6 Brain Boosters Your Kid's Breakfast Might Be Missing

girl eating breakfast

Gone are the days when a bowl of sugary cereal passed muster for a healthy, nutritionally sound breakfast for kids. Sure, it's still something that's easy enough to reach for, but if you want to be sure your kids stay satisfied and focused through the school day, it's best to make sure their breakfast is nutritionally balanced.


Here's what nutrition experts say your kid's breakfast should include. Thankfully, making sure this first meal of the day is healthy and satisfying doesn't have to be hard work at all!

1. Protein. It's not just for your post-workout shakes. And it's something that's often woefully lacking from kids' carb-heavy breakfasts. "Protein keeps kids satisfied longer, which minimizes those mid-morning energy crashes and hunger pangs," explains internist Rachita Reddy, MD, MPH. Dr. Reddy recommends aiming for a meal that has 4 to 10 grams of protein, like a veggie omelet or a Greek yogurt parfait (two parts plain Greek yogurt plus one part low-fat fruit yogurt, topped with berries, cinnamon, slivered almonds, or chia seeds).

2. Complex carbohydrates that are loaded with fiber. Carbs are essential for energy, but not just any carbohydrate will do, says nutritionist Sarah Pflugradt, RDN. "Aim for nutrient-rich carbs such as whole wheat bread, oats, and fruit."

Ideally, the carbs your kids are chowing down on will have up to six grams of fiber per serving. "Fiber slows digestion, which keeps a steady level of energy throughout the morning," Dr. Reddy notes. Fiber with breakfast can prevent a sugar rush followed by an energy crash, which typically comes with sweet breakfast choices, like sugary cereal. "[Fiber] is important for gut health, as it prevents constipation and reduces the risk of chronic diseases like diabetes, obesity, and high cholesterol," she says.

3. Healthy fats. While you don't want to go crazy with breakfast foods that are high in saturated fats, kids will benefit from good-for-you, polyunsaturated (PUFAs) or monounsaturated fats (MUFAs). "Healthy fats give kids an energy boost and feed the brain," says Dr. Reddy.

MUFAs, which are anti-inflammatory fats that are high in antioxidants, can be found in avocados, peanut butter, nuts, seeds, and olive oil. PUFAs include omega-3 fatty acids. "Omega-3s aid in normal growth and brain development," Dr. Reddy notes. "Good sources of omega-3s are walnuts, seafood, chia, and flaxseeds." 
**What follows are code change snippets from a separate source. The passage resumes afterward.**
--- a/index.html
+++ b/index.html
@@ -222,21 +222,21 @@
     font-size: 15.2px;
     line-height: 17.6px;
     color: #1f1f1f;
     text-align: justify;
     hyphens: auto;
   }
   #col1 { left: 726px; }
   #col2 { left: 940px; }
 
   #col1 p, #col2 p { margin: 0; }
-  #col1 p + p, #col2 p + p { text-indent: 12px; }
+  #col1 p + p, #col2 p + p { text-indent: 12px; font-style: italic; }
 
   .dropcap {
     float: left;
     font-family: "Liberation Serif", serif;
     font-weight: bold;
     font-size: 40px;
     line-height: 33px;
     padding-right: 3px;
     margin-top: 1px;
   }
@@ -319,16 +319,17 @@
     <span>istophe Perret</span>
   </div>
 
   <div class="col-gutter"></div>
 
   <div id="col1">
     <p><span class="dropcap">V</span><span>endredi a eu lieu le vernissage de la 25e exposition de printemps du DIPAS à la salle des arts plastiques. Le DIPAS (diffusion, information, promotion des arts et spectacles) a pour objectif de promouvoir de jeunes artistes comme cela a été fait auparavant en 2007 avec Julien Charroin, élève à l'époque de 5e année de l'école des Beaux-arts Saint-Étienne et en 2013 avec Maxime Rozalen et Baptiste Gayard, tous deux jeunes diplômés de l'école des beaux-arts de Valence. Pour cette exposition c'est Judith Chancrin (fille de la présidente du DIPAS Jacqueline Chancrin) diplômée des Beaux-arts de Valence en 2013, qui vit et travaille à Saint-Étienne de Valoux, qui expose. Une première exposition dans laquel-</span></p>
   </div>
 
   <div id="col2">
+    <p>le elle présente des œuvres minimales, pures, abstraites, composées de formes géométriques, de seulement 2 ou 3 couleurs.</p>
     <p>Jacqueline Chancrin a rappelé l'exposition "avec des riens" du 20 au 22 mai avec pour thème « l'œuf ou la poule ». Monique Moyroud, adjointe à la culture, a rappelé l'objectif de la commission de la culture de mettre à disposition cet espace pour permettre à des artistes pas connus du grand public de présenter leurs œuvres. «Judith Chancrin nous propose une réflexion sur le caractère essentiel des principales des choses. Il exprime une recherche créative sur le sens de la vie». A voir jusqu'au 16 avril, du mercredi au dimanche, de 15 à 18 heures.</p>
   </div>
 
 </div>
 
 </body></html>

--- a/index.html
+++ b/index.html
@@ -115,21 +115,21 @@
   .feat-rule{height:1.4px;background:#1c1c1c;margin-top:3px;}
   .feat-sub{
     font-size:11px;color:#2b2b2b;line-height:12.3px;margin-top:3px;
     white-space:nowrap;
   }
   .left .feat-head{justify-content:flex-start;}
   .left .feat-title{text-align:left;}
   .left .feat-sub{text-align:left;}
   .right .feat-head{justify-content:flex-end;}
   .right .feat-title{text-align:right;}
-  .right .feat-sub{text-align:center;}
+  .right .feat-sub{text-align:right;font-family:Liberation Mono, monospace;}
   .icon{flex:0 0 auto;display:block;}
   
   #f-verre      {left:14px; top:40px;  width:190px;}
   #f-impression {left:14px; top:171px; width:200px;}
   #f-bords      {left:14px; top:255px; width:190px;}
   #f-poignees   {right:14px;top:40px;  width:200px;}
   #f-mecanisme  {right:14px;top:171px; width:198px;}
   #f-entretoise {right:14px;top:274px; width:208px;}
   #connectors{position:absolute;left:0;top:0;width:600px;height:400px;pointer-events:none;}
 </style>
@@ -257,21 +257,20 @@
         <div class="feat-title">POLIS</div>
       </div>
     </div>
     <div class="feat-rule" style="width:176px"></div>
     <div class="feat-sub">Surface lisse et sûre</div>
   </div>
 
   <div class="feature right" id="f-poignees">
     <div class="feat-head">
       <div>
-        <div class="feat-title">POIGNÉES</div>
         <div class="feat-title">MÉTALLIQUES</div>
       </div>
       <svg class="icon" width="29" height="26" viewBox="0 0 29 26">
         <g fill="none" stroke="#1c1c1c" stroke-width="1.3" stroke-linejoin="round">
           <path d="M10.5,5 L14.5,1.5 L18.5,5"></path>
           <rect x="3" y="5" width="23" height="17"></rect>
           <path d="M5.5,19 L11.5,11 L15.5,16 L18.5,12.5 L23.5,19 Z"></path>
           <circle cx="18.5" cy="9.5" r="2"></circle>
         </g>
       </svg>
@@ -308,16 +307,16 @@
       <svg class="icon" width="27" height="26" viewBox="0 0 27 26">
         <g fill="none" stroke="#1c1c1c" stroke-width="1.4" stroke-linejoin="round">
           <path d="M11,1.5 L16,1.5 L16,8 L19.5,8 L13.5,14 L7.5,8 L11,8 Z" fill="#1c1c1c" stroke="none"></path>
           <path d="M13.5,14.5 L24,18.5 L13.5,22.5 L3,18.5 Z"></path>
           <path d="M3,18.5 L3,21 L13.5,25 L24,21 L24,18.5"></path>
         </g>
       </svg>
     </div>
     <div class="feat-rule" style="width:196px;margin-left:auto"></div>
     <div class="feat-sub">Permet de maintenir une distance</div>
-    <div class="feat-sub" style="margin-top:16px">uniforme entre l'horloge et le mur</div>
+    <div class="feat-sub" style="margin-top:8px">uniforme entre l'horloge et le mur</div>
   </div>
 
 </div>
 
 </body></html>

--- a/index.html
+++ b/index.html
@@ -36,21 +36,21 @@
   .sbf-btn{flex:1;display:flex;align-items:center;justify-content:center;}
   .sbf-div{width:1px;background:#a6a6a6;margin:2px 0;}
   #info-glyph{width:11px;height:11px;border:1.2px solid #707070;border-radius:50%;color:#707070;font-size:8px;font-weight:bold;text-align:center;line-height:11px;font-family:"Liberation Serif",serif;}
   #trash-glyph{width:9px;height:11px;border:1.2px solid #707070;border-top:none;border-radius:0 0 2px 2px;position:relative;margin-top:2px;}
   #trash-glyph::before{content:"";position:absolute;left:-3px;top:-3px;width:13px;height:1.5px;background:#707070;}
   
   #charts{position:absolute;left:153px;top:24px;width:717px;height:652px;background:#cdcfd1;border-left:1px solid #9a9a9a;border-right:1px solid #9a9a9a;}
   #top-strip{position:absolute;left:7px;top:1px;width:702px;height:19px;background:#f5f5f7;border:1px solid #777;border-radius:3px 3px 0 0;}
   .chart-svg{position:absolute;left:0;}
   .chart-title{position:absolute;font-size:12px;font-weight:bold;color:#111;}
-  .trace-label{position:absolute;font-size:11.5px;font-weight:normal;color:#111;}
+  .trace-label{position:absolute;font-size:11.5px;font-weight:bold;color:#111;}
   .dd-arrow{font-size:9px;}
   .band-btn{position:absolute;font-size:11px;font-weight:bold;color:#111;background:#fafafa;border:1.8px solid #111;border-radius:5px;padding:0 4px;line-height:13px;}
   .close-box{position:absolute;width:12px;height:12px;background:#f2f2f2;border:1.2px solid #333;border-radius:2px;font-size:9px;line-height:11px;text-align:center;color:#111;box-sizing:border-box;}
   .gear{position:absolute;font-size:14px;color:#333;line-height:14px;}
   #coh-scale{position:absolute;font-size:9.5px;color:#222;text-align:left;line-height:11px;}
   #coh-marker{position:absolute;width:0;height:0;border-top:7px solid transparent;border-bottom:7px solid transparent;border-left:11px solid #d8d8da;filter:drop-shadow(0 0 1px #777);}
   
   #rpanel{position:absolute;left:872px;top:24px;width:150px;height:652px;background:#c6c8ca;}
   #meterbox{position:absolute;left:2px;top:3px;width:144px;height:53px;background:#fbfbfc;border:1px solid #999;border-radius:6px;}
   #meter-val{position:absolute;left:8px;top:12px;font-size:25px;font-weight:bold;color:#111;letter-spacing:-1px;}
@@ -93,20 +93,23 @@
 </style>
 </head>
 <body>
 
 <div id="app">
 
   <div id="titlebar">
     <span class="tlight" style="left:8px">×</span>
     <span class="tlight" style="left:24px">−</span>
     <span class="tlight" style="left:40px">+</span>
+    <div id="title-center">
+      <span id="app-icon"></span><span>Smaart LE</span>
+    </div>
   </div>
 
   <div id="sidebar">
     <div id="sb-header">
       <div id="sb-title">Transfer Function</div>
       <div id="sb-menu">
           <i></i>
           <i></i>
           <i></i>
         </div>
More from CafeMom: 8 Delicious Kid Meals Created By Moms (Who Are Also Nutritionists!)

4. Phytonutrients. The more colorful the fruits and veggies on your kid's plate, the better. That's because vibrant whole foods boast tons of phytonutrients, which fight off disease and improve cellular function which leads to healthier tissues and organs and a stronger immune system. "Choose a different colored fruit each morning to decorate their plate: blueberries, oranges, bananas, strawberries," advises Dr. Reddy. "You can add them to a smoothie or top them on oatmeal or a parfait."

5. The ABCDs. As in all of those vitamins. Sure, it sounds intimidating, but there are lots of easy ways to sneak these in. "Vitamin A is found in milk, cheese, and eggs and helps to promote normal growth and development," explains Keri Glassman, RD CDN. "B vitamins help with energy and metabolism and can be found in nuts, eggs, and milk. Vitamin C helps build healthy muscles and can be found in citrus fruits like oranges and grapefruits and vegetables like broccoli rabe and peppers. Vitamin D is known to help the body absorb calcium and promotes bone formation and [is] found in salmon and milk." D is also found orange juice and non-dairy milk, and just one egg yolk provides about 40 IU of vitamin D.

6. Calcium. Milk has been a breakfast staple for years for a reason. "It helps to build bones, especially important as your child grows," Glassman explains. "It can be found in cheese and yogurt." If you would prefer to get it from non-dairy sources, you can serve calcium-fortified almond milk, which has about the same amount -- or sometimes even more -- of the nutrient as cow milk.